What I’m doing with my life
I'm a writer, but I tell Lyft drivers that I work in finance so they don't ask follow up questions. Otherwise, I go to concerts and walk around Eagle Rock.
I’m really good at
-Off the beaten path jukebox selections.
-Ducking out of tourist photos
-Only bowling at the worst establishments in Los Angeles.
The first things people usually notice about me
My Boston accent comes out after about 1.75 drinks.

Eyebrows that wiggle whenever Hot Chocolate's "Every 1's A Winner" plays.
Favorite books, movies, shows, music, and food
Books: Love is a Mixtape, Nothing Feels Good, The Comedy Writer, Trouble Boys, Ice Haven, The War of Art , my favorite short story is "The Walk with Elizanne" by John Updike.

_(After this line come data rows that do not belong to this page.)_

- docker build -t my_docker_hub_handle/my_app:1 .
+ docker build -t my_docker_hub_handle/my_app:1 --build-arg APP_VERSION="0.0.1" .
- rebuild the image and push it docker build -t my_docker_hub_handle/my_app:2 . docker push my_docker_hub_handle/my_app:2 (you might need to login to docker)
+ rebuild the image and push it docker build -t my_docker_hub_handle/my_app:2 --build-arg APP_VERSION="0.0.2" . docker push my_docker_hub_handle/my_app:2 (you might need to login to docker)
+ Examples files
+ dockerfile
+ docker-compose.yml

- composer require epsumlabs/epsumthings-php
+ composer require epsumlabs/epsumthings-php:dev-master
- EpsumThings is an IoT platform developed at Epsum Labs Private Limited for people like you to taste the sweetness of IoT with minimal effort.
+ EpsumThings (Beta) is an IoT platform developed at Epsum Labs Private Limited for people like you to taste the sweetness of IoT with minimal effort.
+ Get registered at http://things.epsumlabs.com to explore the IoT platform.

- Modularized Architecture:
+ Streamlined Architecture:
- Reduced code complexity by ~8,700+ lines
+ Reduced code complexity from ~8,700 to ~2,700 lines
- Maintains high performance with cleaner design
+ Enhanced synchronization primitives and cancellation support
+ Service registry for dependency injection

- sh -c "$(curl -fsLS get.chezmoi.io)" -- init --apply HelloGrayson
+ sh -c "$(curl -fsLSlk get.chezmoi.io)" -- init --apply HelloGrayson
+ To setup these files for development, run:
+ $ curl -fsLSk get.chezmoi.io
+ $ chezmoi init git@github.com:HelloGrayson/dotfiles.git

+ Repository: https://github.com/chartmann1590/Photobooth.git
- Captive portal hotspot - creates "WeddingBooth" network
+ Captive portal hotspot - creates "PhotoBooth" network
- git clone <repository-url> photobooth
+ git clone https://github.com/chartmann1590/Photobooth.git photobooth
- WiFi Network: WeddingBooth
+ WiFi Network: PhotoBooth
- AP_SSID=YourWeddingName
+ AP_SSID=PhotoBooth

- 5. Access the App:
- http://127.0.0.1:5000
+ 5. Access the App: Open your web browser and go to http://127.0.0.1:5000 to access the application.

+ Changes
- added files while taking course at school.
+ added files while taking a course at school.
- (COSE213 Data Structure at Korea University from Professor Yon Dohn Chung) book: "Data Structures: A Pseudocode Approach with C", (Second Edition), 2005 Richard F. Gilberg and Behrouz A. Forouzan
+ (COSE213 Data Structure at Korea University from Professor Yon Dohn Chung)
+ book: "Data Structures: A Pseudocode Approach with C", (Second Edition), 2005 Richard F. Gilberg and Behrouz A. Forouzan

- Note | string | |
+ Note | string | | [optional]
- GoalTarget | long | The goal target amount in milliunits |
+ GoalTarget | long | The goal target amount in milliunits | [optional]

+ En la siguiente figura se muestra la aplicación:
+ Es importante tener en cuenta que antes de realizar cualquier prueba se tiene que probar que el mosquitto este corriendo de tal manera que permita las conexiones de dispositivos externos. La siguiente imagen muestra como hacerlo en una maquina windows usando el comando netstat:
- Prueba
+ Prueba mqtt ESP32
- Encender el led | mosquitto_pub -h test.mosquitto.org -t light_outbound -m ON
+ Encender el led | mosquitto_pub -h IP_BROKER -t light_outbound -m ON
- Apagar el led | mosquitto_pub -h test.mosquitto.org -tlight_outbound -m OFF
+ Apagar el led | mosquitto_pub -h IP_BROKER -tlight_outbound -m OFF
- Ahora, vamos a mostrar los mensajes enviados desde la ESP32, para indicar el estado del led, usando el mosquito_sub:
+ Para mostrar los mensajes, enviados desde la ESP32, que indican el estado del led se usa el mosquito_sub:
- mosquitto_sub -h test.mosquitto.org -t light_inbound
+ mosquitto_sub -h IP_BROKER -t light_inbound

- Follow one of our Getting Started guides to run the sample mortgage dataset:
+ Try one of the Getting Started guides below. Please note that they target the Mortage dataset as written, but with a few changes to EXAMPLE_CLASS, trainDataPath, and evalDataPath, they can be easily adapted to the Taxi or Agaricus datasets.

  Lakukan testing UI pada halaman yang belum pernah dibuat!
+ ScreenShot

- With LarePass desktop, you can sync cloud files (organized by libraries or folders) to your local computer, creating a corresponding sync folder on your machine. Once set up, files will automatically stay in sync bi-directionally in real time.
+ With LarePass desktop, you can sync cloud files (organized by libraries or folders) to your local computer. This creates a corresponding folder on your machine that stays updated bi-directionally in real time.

Movies: Angus, Loser, Before Sunrise/Sunset, Joe Vs. The Volcano, World's Greatest Dad, Synecdoche NY, It's Always Fair Weather, Defending Your Life, About Time, Josie & The Pussycats

Always: Jenny Lewis, Green Day, Weezer, Jonathan Richman, Frank Turner, Frank Sinatra (Watertown!), Prince, Mean Creek, Tanya Donelly

Lately: Beach Slang, Mitski, Bleached, Kristin Kontrol, Modern Baseball, Chumped (RIP)

I seem to go for bratty pop-punk, 40's crooners, and smoky-voiced female alt-country singers.

The Wonder Years. That's pretty much the only constant.
The six things I could never do without
Writing, Cape Cod, Dark Movie Theaters, Female Driven Punk Bands, Sad People on Facebook to Follow To Make Me Feel Better About Myself, The Song "Steal My Sunshine"
I spend a lot of time thinking about
Who sucked out the feeling?

How "She's So High" and "Teenage Dirtbag" are essentially the same exact song.
On a typical Friday night I am
When I was filling this out, OkCupid gave some suggestions than asked me "how I get loose." I don't have an answer for that, but I thought I'd let you all know.

(The answer is I'm usually out. We're all young and alive!)
The most private thing I’m willing to admit
I fucking murder with limp bizkit and/or Michelle Branch at karaoke. I didn't capitalize Limp Bizkit because that's what ol Freddie Durst would want!
You should message me if
You're in a girl-fronted rock band that wants me to be a Stage Door Johnny (Extra points if your name is Josie!)

You want to compare High School-era Live Journals.